* Extracted records *
= = = =

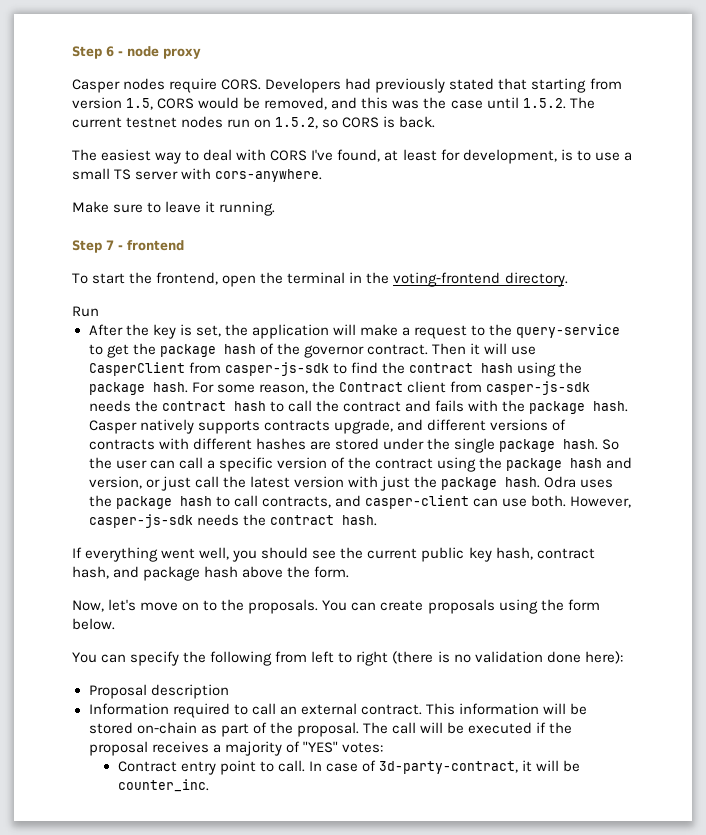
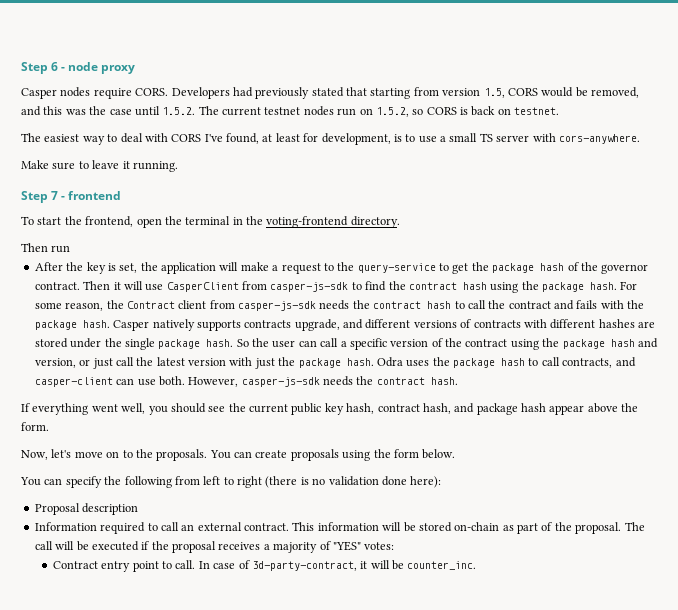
- Developers had previously stated that starting from version 1.5, CORS would be removed, and this was the case until 1.5.2. The current testnet nodes run on 1.5.2, so CORS is back.
+ Developers had previously stated that starting from version 1.5, CORS would be removed, and this was the case until 1.5.2. The current testnet nodes run on 1.5.2, so CORS is back on testnet.
- Run
+ Then run
- If everything went well, you should see the current public key hash, contract hash, and package hash above the form.
+ If everything went well, you should see the current public key hash, contract hash, and package hash appear above the form.

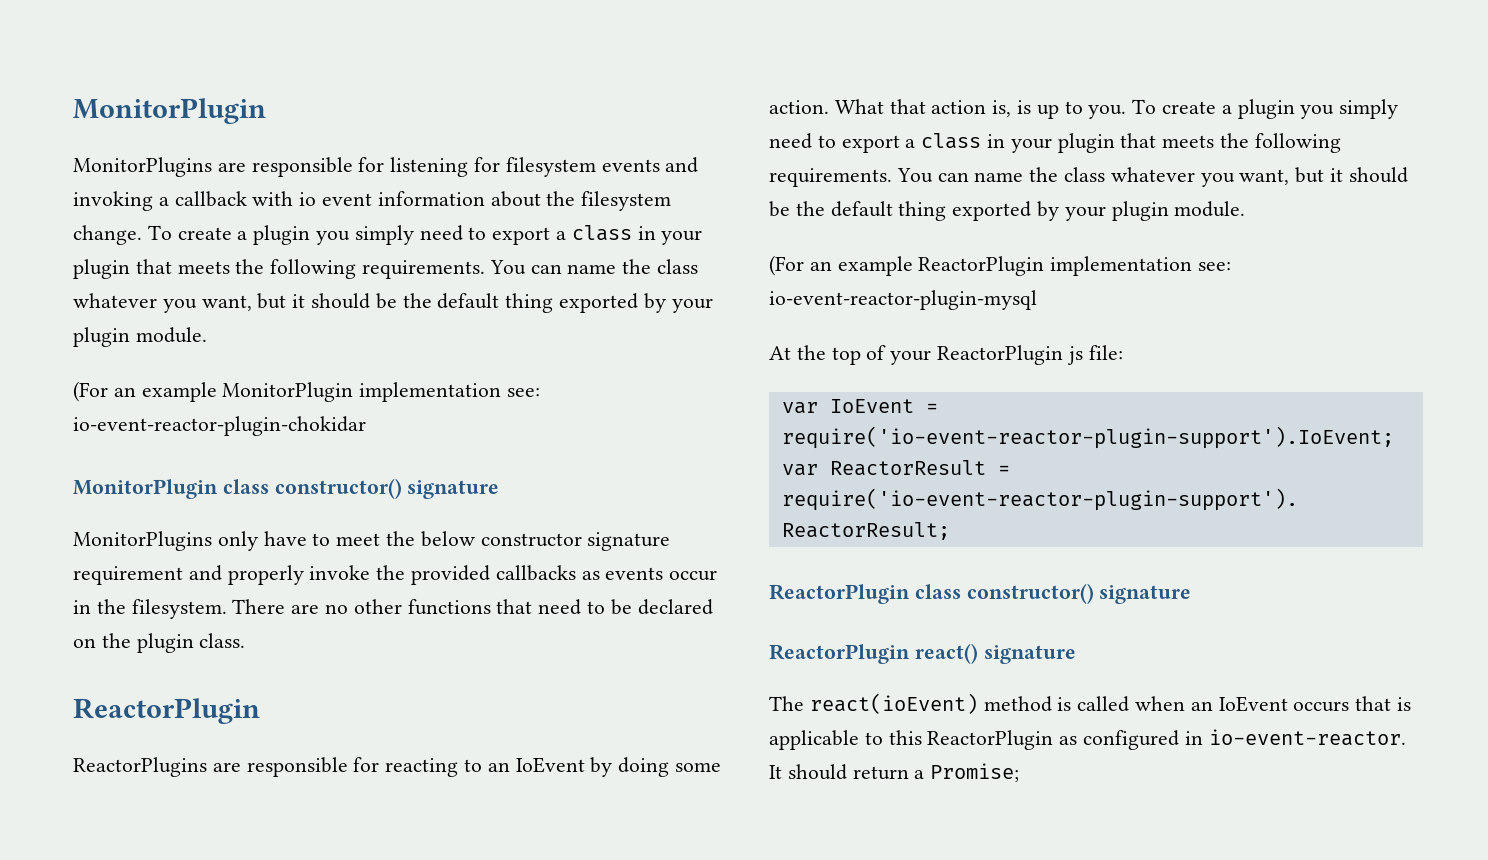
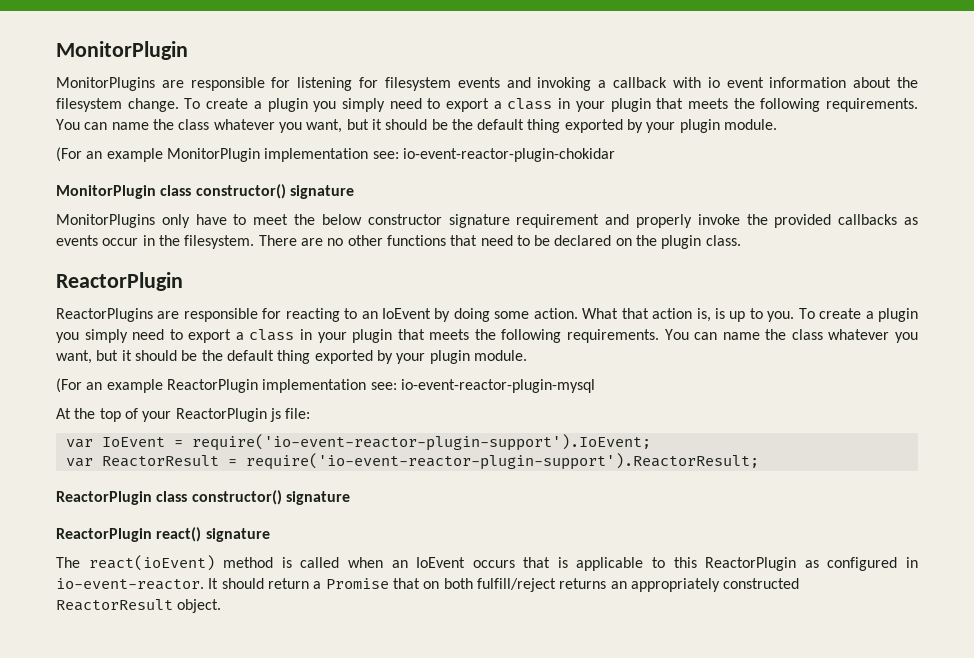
- It should return a Promise;
+ It should return a Promise that on both fulfill/reject returns an appropriately constructed ReactorResult object.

= = = =

Scan the records above for the string "that", and copy every line where it turns up.

* EXPECTED ANSWER *
- Developers had previously stated that starting from version 1.5, CORS would be removed, and this was the case until 1.5.2. The current testnet nodes run on 1.5.2, so CORS is back.
+ Developers had previously stated that starting from version 1.5, CORS would be removed, and this was the case until 1.5.2. The current testnet nodes run on 1.5.2, so CORS is back on testnet.
+ It should return a Promise that on both fulfill/reject returns an appropriately constructed ReactorResult object.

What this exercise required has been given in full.